§ **What is required**: Only the pictures stay out; please return all the entries below exactly as written.

*** Data to examine Section Begins ***

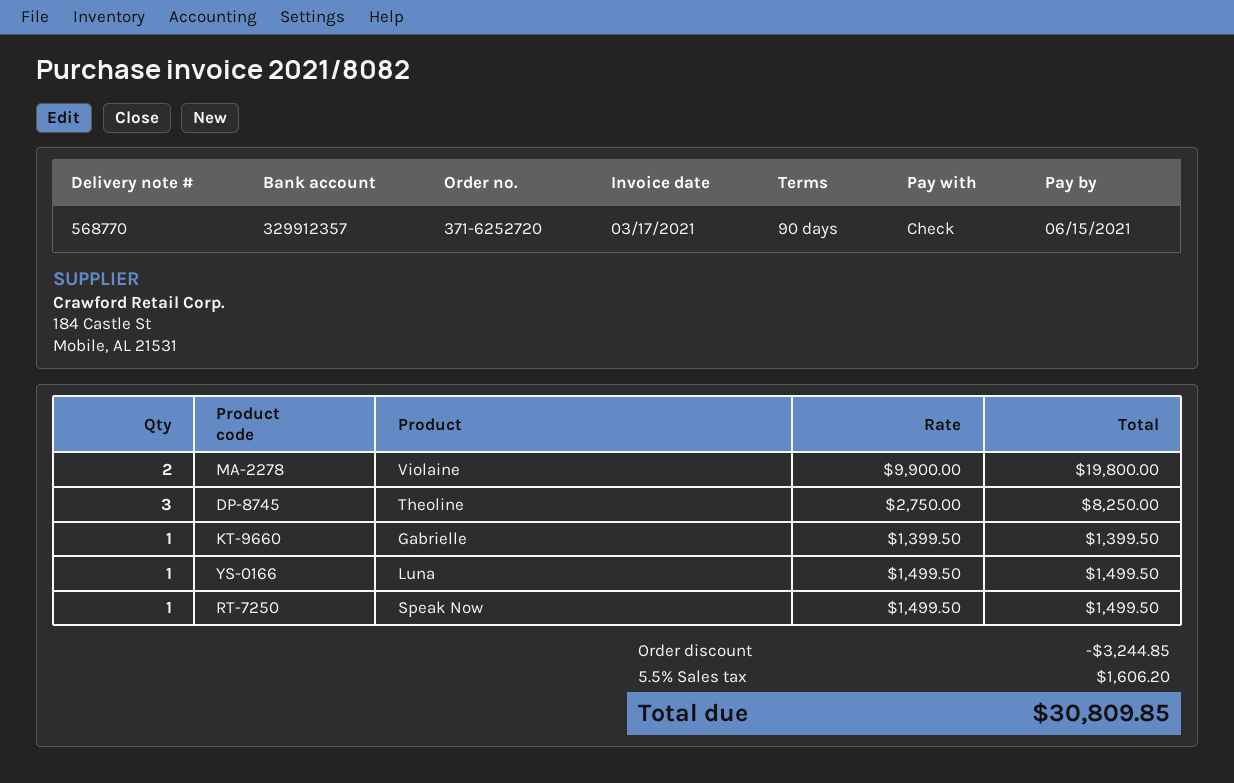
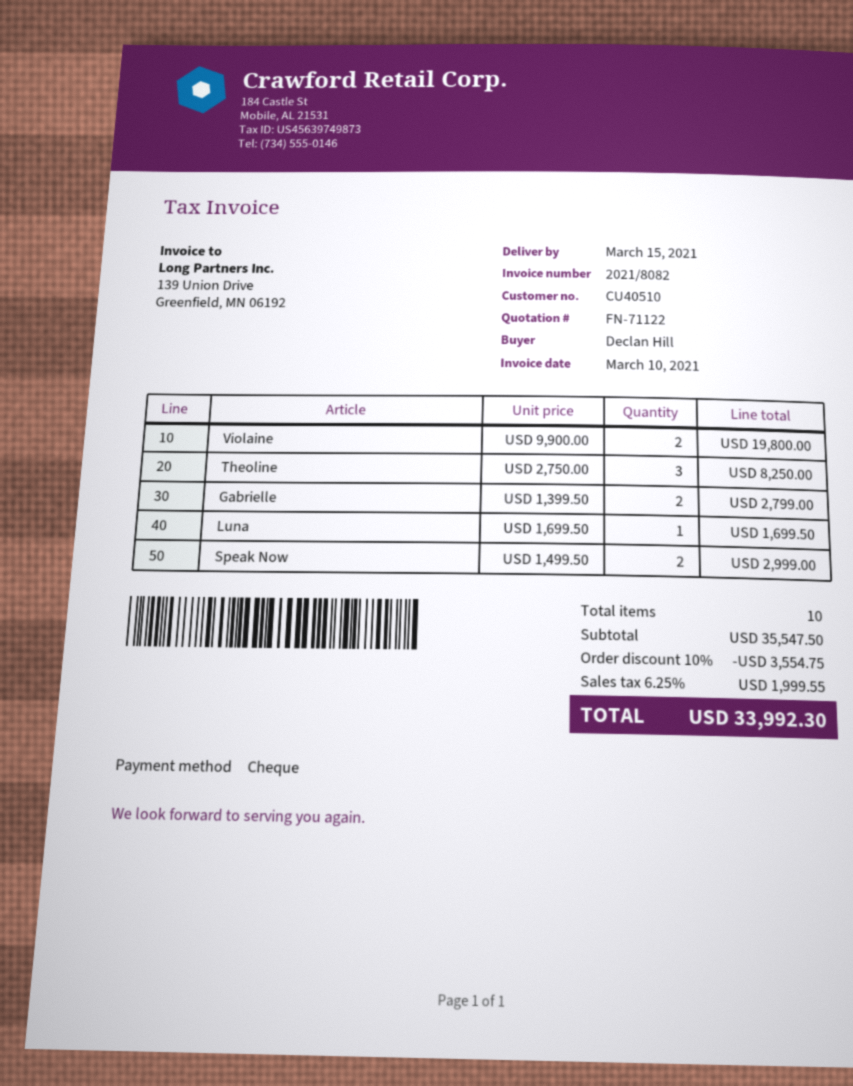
invoice date: 2021-03-17 -> 2021-03-10
Gabrielle: 1 x 1399.50 = 1399.50 -> 2 x 1399.50 = 2799.00
Luna: 1 x 1499.50 = 1499.50 -> 1 x 1699.50 = 1699.50
Speak Now: 1 x 1499.50 = 1499.50 -> 2 x 1499.50 = 2999.00
discount: 3244.85 -> 3554.75
tax: 5.5% = 1606.20 -> 6.25% = 1999.55
total: 30809.85 -> 33992.30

*** Data to examine Section Ends ***

§ **Result of this exercise**:
invoice date: 2021-03-17 -> 2021-03-10
Gabrielle: 1 x 1399.50 = 1399.50 -> 2 x 1399.50 = 2799.00
Luna: 1 x 1499.50 = 1499.50 -> 1 x 1699.50 = 1699.50
Speak Now: 1 x 1499.50 = 1499.50 -> 2 x 1499.50 = 2999.00
discount: 3244.85 -> 3554.75
tax: 5.5% = 1606.20 -> 6.25% = 1999.55
total: 30809.85 -> 33992.30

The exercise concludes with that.